Adrienne Campbell-Washburn1
1National Heart, Lung, and Blood Institute, National Institutes of Health, Bethesda, MD, United States
Synopsis
This presentation will provide an overview of fast imaging methods used for pediatric cardiovascular MR. Specifically, it will focus on: New developments in data undersampling paired with advanced image reconstruction, non-Cartesian acquisitions, rapid free-breathing methods, multi-parametric imaging approaches, and applications of machine learning for rapid imaging.
Highlights
To capture the dynamics of cardiac motion, cardiac MRI demands rapid acquisitions. This is even more challenging for pediatric applications where heart rates are faster, higher spatial resolution is required, and patients tend to be less compliant to breath-hold instructions. Moreover, short exams are desirable to reduce, or avoid, anesthesia exposure in pediatric patients (1).
Numerous techniques have been developed for rapid acquisitions during cardiac imaging. This presentation will describe approaches to increase the speed of acquisitions, specifically focusing on the following:
- Undersampled acquisitions paired with advanced reconstructions
- Non-Cartesian data acquisitions
- Continuous free-breathing acquisitions
- Multi-parametric imaging
- Machine learning developments for rapid imaging
Recent developments in data undersampling
The most straightforward method to speed up image acquisition is to undersample k-space. The ability to highly undersample data is closely coupled with advanced reconstruction methods. In recent years, data undersampling has moved beyond standard parallel imaging methods as compressed sensing reconstructions have been adopted into clinical workflow.
Compressed sensing reconstructions can generate high quality images from highly undersampled data, which results in a significant reduction of image acquisition time. Compressed sensing reconstructions have been demonstrated to speed up image acquisitions including cine function, 4D flow measurements, and 3D contrast-enhanced MRA, in both pediatric and fetal patients (eg. (2-5)).

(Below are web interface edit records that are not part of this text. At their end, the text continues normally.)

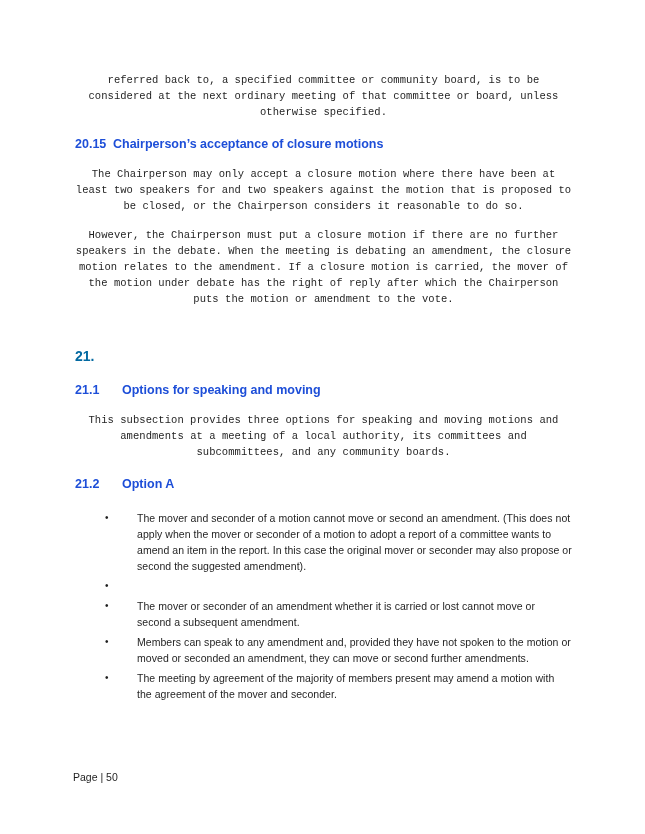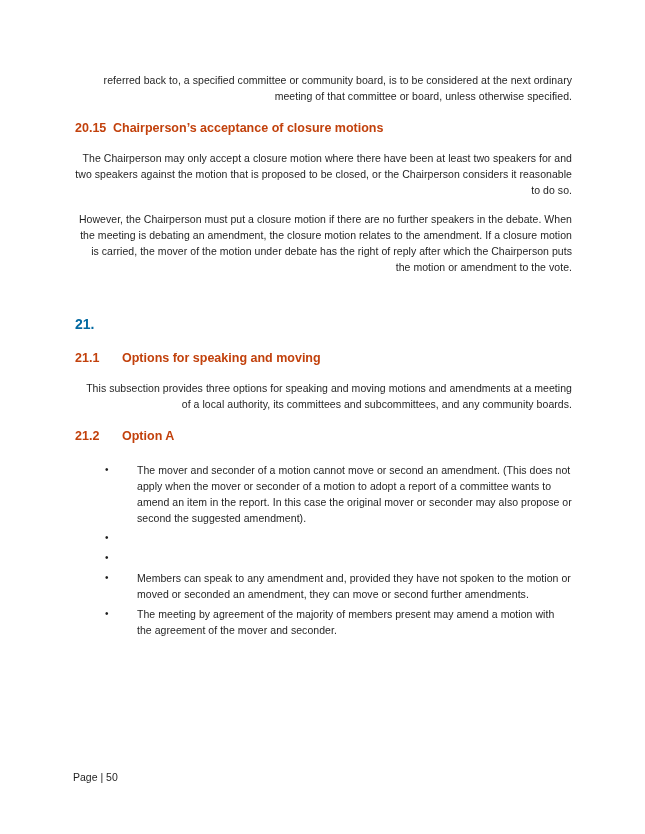"referred back to, a specified" p.body { font-family: none -> Liberation Mono, monospace; text-align: right -> center }
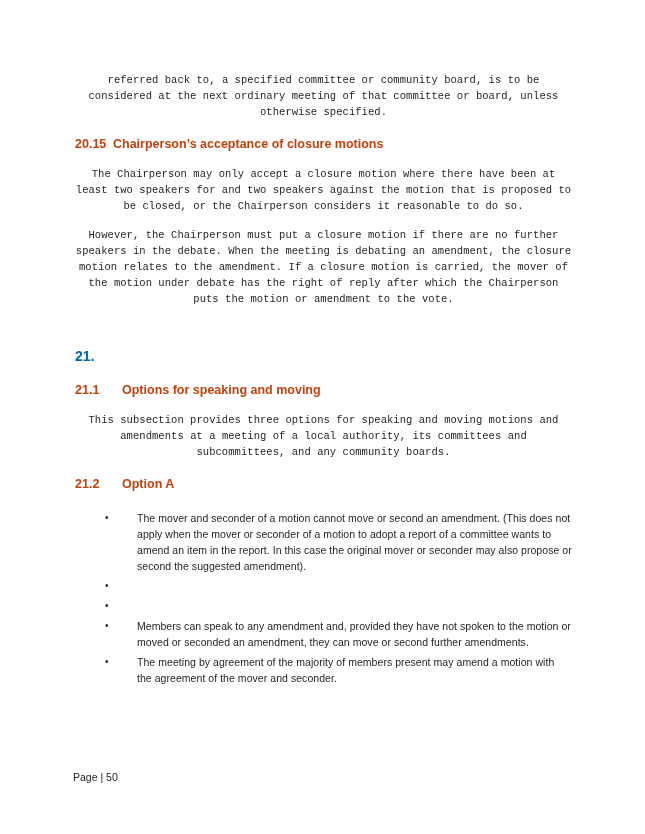"20.15" .h2 { color: #c2410c -> #1d4ed8 }
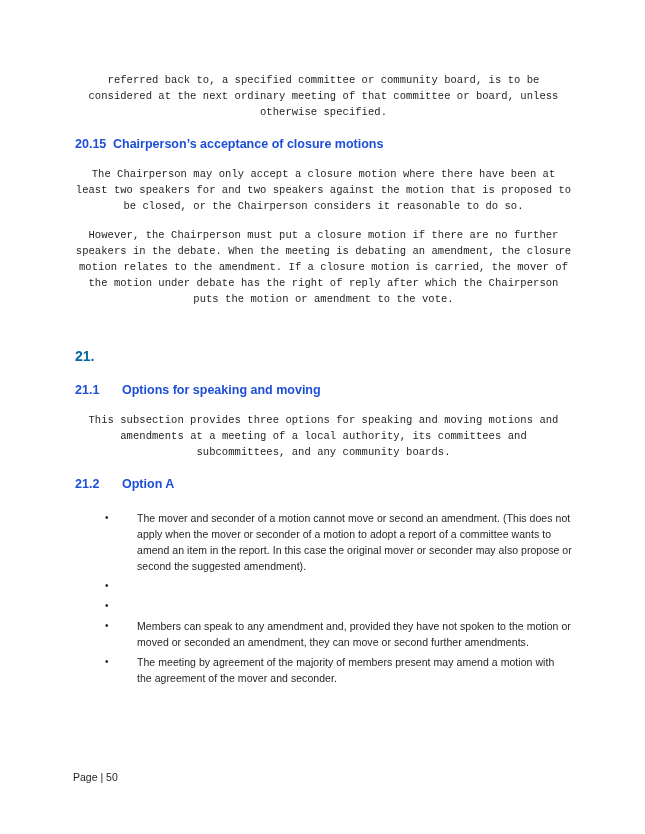"The mover or seconder of" span.btext { html: none -> <span>The mover or seconder of an amendment whether it is carried or lost cannot move or second a subsequent amendment.</span> }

One limitation of compressed sensing reconstruction is the prohibitively long reconstruction time, which can constrain the seamless integration of advanced reconstructions into a manageable clinical workflow. Computational developments that use available computation resources and additional vendor support have helped to overcome this problem.Non-Cartesian acquisitions
Non-Cartesian acquisitions, including spiral and radial data sampling, are also powerful methods to accelerate data acquisitions. These non-Cartesian sampling strategies are inherently efficient and robust to motion, making them well-suited to fast cardiac imaging. Spiral acquisitions have been critical in the development of real-time flow and real-time function measurements (4,6,7), and have also been applied for rapid angiography (8). Radial imaging has been critical in the development of 3D whole heart imaging (9), which has significant implications in pediatric congenital heart disease. More recently, perturbed spiral trajectories have been implemented to further improve compressed sensing reconstruction performance of this non-Cartesian data sampling approach for real-time flow measurements in children (10).Rapid free-breathing acquisitions
Free-breathing acquisitions have become essential to avoid breath-holds and accelerate MRI acquisitions. Many recent publications describe the use of free-breathing methods combined with respiratory motion correction (MOCO). Free-breathing motion-corrected acquisitions have been implemented for many of the routine CMR sequences including late-gadolinium enhancement(11), which has been validated in children (12), as well as T1-mapping (13), T2 mapping (14), and T2*-mapping (15).
Alternatively, continuous free-breathing acquisitions can be re-binned into multiple motion or contrast states. One prominent example of continuous free-breathing acquisitions is the “XD-GRASP” framework (16). Another approach which is entirely self-gated was developed by Sopra et al for free-running acquisition for 5D whole heart coronary MRA imaging in adults (17). These re-binned approaches typically result in undersampled data sets which are reconstructed using compressed sensing.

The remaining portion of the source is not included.